REQUIRED WORK:
Your job is to set down the stretch of entries that opens with the line containing "[534,363,561,374] 1947 ->" and closes with the line containing "[512,583,540,594] 3945 ->". Keep both end lines, copy each exactly, and add nothing.
-------- EXTRACTED INFORMATION
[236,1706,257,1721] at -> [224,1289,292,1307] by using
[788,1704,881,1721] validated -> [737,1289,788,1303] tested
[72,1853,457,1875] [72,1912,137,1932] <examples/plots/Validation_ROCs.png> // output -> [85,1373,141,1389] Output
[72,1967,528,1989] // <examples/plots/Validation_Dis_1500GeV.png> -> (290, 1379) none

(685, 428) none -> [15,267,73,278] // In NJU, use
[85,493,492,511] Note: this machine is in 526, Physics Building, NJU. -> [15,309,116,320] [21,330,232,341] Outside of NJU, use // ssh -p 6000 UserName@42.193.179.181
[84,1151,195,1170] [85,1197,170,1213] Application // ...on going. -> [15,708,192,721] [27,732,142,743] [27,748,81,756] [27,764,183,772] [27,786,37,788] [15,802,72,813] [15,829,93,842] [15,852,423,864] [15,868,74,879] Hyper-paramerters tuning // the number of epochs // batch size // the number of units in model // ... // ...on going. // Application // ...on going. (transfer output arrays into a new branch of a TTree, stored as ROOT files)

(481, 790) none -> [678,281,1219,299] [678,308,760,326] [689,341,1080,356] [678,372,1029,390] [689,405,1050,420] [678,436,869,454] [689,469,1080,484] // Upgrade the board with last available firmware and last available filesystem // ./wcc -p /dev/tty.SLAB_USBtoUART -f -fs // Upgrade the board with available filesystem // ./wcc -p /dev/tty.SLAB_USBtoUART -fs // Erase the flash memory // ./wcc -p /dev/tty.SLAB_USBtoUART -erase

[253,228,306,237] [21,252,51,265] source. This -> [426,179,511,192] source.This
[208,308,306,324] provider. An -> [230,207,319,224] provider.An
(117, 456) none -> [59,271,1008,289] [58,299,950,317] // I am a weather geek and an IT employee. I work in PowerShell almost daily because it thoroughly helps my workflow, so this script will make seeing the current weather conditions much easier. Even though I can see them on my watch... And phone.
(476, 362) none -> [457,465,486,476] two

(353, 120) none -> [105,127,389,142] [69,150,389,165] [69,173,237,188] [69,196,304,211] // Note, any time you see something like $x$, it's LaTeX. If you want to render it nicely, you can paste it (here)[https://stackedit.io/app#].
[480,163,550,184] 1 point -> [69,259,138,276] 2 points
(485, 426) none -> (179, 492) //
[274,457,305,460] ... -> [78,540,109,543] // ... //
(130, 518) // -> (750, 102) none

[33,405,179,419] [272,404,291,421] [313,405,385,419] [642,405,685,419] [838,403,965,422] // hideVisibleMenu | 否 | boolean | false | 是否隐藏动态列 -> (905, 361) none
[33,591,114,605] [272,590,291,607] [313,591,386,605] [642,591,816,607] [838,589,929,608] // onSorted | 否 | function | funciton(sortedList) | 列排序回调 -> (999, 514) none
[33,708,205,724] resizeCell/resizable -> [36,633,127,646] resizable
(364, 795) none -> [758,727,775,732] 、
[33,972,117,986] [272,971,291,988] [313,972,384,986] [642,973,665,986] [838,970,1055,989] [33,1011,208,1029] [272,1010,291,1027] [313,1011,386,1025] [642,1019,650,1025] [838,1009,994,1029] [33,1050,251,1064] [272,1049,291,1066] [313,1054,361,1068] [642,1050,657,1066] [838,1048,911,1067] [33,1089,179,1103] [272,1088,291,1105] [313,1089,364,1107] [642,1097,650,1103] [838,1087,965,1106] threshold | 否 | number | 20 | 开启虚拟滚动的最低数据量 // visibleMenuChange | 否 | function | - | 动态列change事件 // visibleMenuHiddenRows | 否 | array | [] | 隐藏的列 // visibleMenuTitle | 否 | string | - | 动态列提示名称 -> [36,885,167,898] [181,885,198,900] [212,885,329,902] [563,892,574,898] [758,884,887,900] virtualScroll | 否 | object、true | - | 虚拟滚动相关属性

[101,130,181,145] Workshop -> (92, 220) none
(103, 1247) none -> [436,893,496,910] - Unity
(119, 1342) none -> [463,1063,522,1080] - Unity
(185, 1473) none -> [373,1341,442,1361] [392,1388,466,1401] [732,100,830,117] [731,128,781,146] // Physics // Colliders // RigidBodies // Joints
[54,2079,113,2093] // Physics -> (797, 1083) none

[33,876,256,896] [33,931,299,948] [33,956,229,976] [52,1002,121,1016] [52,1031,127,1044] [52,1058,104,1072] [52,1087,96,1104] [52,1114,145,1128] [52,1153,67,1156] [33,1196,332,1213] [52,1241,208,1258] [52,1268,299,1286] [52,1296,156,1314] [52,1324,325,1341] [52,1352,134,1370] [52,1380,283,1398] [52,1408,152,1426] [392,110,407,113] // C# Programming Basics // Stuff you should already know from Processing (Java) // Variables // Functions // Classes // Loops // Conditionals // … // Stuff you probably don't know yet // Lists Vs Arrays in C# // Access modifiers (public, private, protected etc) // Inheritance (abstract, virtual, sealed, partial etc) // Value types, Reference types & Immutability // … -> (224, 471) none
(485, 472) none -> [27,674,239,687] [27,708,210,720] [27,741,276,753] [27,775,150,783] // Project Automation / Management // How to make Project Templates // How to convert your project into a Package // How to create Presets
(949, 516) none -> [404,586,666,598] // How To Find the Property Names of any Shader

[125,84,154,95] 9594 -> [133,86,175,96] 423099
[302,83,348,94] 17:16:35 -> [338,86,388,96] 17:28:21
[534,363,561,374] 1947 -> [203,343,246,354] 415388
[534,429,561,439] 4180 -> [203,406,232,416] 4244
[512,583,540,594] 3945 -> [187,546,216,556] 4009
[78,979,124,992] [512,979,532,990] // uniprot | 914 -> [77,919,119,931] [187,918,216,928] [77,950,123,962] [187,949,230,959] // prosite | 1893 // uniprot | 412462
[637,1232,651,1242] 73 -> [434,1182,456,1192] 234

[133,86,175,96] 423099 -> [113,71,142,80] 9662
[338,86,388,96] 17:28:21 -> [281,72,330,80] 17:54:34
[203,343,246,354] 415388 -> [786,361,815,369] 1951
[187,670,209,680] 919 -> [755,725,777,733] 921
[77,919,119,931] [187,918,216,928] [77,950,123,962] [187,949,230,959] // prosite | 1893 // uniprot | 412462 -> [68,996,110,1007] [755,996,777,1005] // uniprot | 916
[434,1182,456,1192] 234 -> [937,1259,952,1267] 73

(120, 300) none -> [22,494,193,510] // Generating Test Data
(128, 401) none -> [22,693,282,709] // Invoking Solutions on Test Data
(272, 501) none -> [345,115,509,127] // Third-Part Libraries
----------------
RESPONSE AREA:
[534,363,561,374] 1947 -> [203,343,246,354] 415388
[534,429,561,439] 4180 -> [203,406,232,416] 4244
[512,583,540,594] 3945 -> [187,546,216,556] 4009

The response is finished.